Dは真っ赤な盾を構えたまま、カマキリの胸元へと突っ込んだ。傍から見たら捨て身の突進、だがそれを叩き返す術はもう、残っていない。なされるがままにカマキリの身体へと激突する。
「ぅるぁぁぁぁぁぁぁあああああ!!!」
盾を利用してカマキリの身体を掬い上げると天高く打ち上がった。と同時にDが床へと倒れ込む。
「よくやった!今までのひっくるめて全部返すぞ!」
床に居る時はDの影に隠れカマキリの視点からは見えなかったトピは片膝を地面に着きしゃがんでいた、立膝に腕を固定させた姿が目に映る。
射撃音が数発聞こえると宙に浮くカマキリ目掛けて飛んでいく、だが、軟体生物のようにうねうねと身体をくねらせると寸前のところで弾をかすめる、その動きを勢いを乗せトピに銃を投げつける。
剛速で投げられた銃本体は強くトピに当たり後ろへと投げ出され、勢いよく床を滑る。
「がぁっ!?」
ギリギリの所でトピは持っていた小銃を盾にし直撃は免れる、だが小銃のバレルはひん曲がり、レシーバーは大きく歪む、それは銃としての性質を失ったことを指し示す。
絶望的な状況の最中、トピは一人笑っていた。
「あとは頼む」
トピは意識の糸が切れたようにドサリと地に伏す。
「了解」
カマキリの胸を貫く弾丸、その衝撃に宙を浮く身体が押し出され無防備な姿を晒す、開いたままの玄関の奥から微かに人影が見えると、ガスマスクのひび割れたレンズ目掛けて命中する。ぐしゃりと床に叩き落とされるとカマキリは動かなくなった。
コツコツと足音が礼拝堂の中にやって来る。
「まーたあいつやられてるよ、捨ててこうかな、本当に」
扉を抜けて広間にテレスが入ってくる、キョロキョロと当たりを確認して目当てを見つけるとトピの元へとやってくる。
「お疲れ様」
トピの身体の状態を確認すると応急処置を始める、処置をしているとバラバラとヘリの音が遠くから聞こえてくる。
「ほら、迎えが来たよ。あと少し耐えてね」
気を失っているトピに絶えず話しかけ続けるテレスの後ろでむくりと起き上がる。
カマキリの姿が。
「えっ!?」
思わず顔をしかめるテレス、そのまま武器を手に取った、確かに胸部と眼部に命中している。撃たれた所から血が流れていることが確認できる、バイタルゾーンど真ん中、即死しているはずの敵が確かに起き上がり、2本の足で立ち上がっている、想像を超える所か、人じゃない。

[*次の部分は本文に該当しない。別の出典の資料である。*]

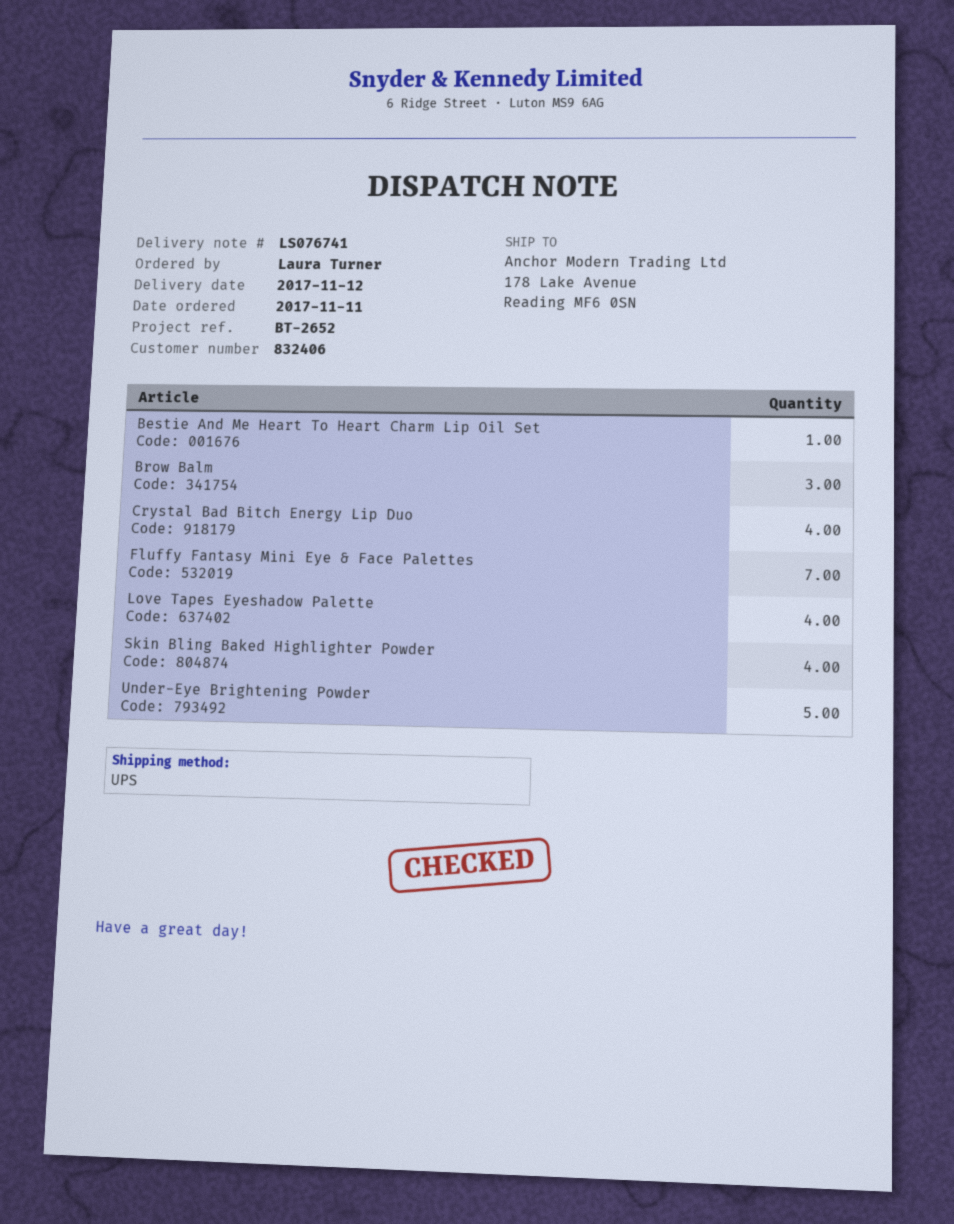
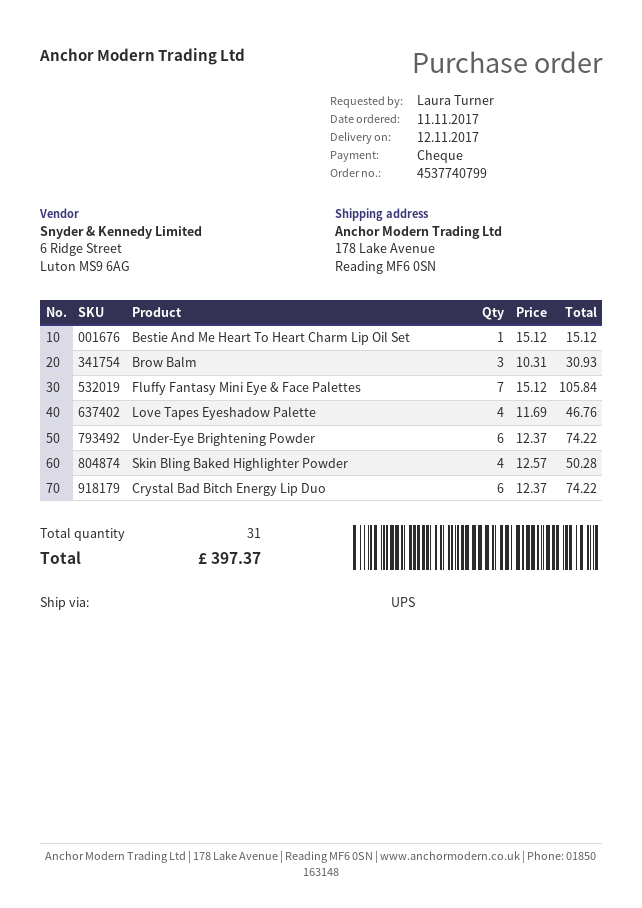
Crystal Bad Bitch Energy Lip Duo: 4 -> 6
Under-Eye Brightening Powder: 5 -> 6

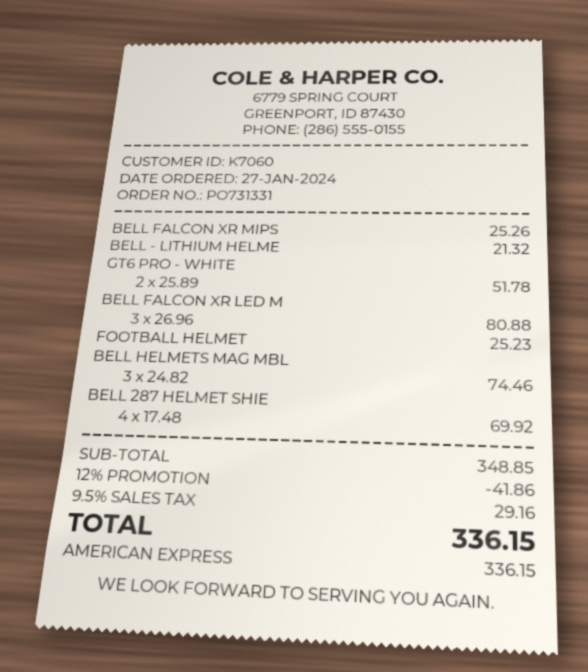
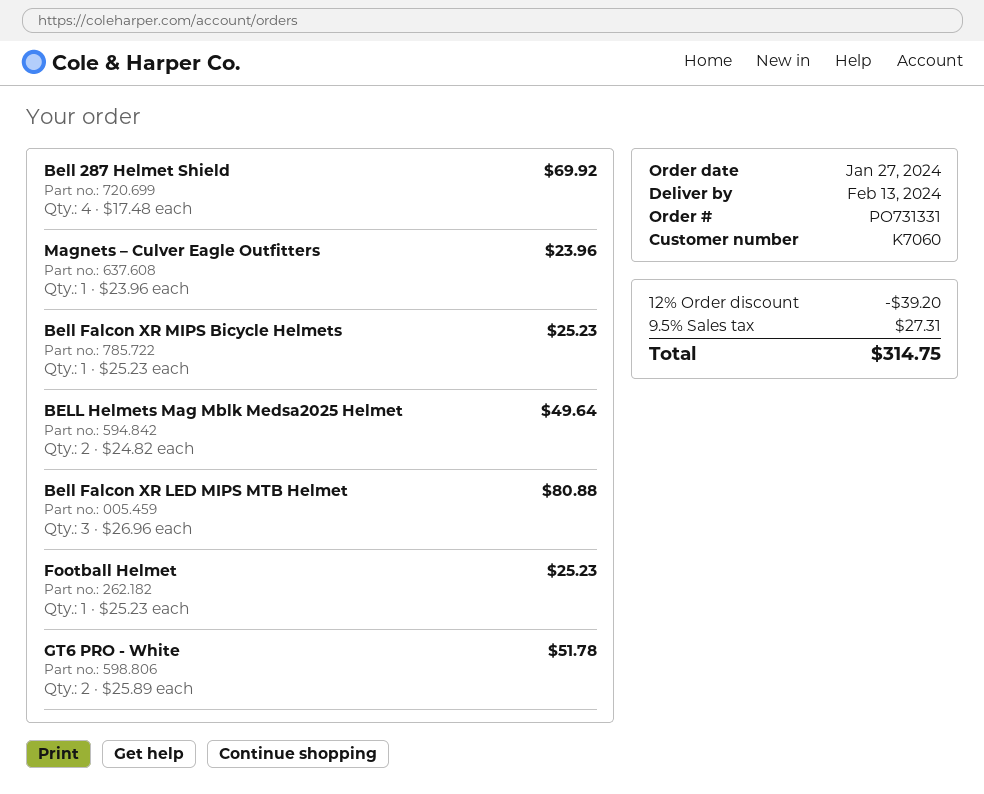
BELL FALCON XR MIPS: 1 x 25.26 = 25.26 -> 1 x 25.23 = 25.23
BELL - LITHIUM HELME: 1 x 21.32 = 21.32 -> none
BELL HELMETS MAG MBL: 3 x 24.82 = 74.46 -> 2 x 24.82 = 49.64
Magnets – Culver Eagle Outfitters: none -> 1 x 23.96 = 23.96
discount: 12% = 41.86 -> 12% = 39.20
tax: 9.5% = 29.16 -> 9.5% = 27.31
total: 336.15 -> 314.75

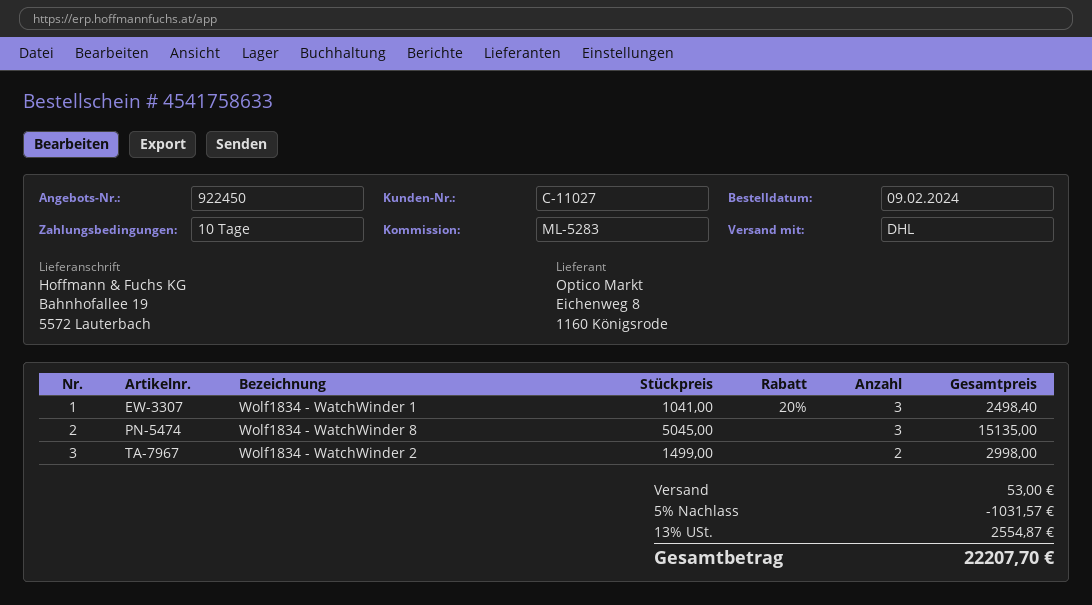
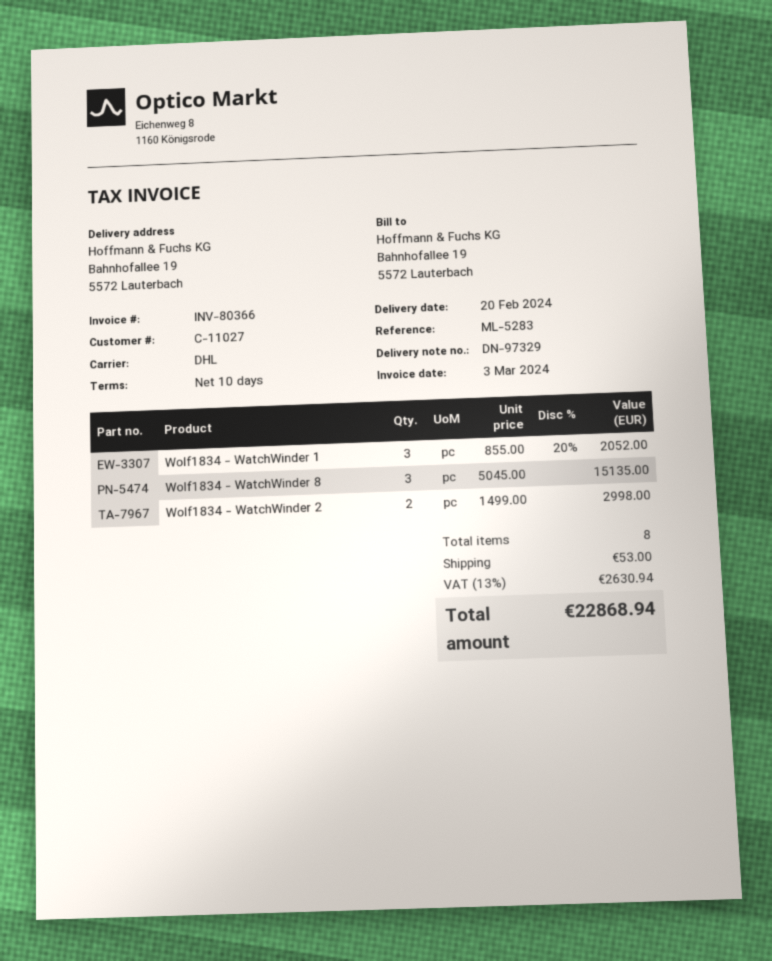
Wolf1834 - WatchWinder 1: 3 x 1041.00 - 20% = 2498.40 -> 3 x 855.00 - 20% = 2052.00
discount: 5% = 1031.57 -> none
tax: 13% = 2554.87 -> 13% = 2630.94
total: 22207.70 -> 22868.94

爆発で空いた天井の穴からロープが降ろされるとそれを掴む。
「待て!」
威嚇射撃を足へと撃つ、だが、なんの抵抗もなく足を撃ち抜かれる、足に力が入らなくなったのか膝を着くが握ったロープはしっかりと握っていた。
そのまま吊るされる様に上へと引き上げられる、急いで天井の穴の真下へと走るとテレスの目には黒いヘリが映った。所属、国籍不明、何から何まで秘匿されたそのヘリはカマキリを引き上げるとそのままどこかへと飛びさっていった。
ちょうどそのタイミングで無線機から声が聞こえる。
「テレス、あと5分で到着する、準備して」
「あ、あぁ」
仲間のヘリの到着時刻を知らせる無線だった。
「一応聞くけどそっちからヘリは見えない?」
「ヘリ?突然砂嵐に巻き込まれて視界が悪い!敵機が居るの?」
「いや…なんでもない」
突如として発生した砂嵐、偶然にしてはできすぎている気がする。心にかかったモヤを抱き、Dとトピを担いで礼拝堂の外へと向かった。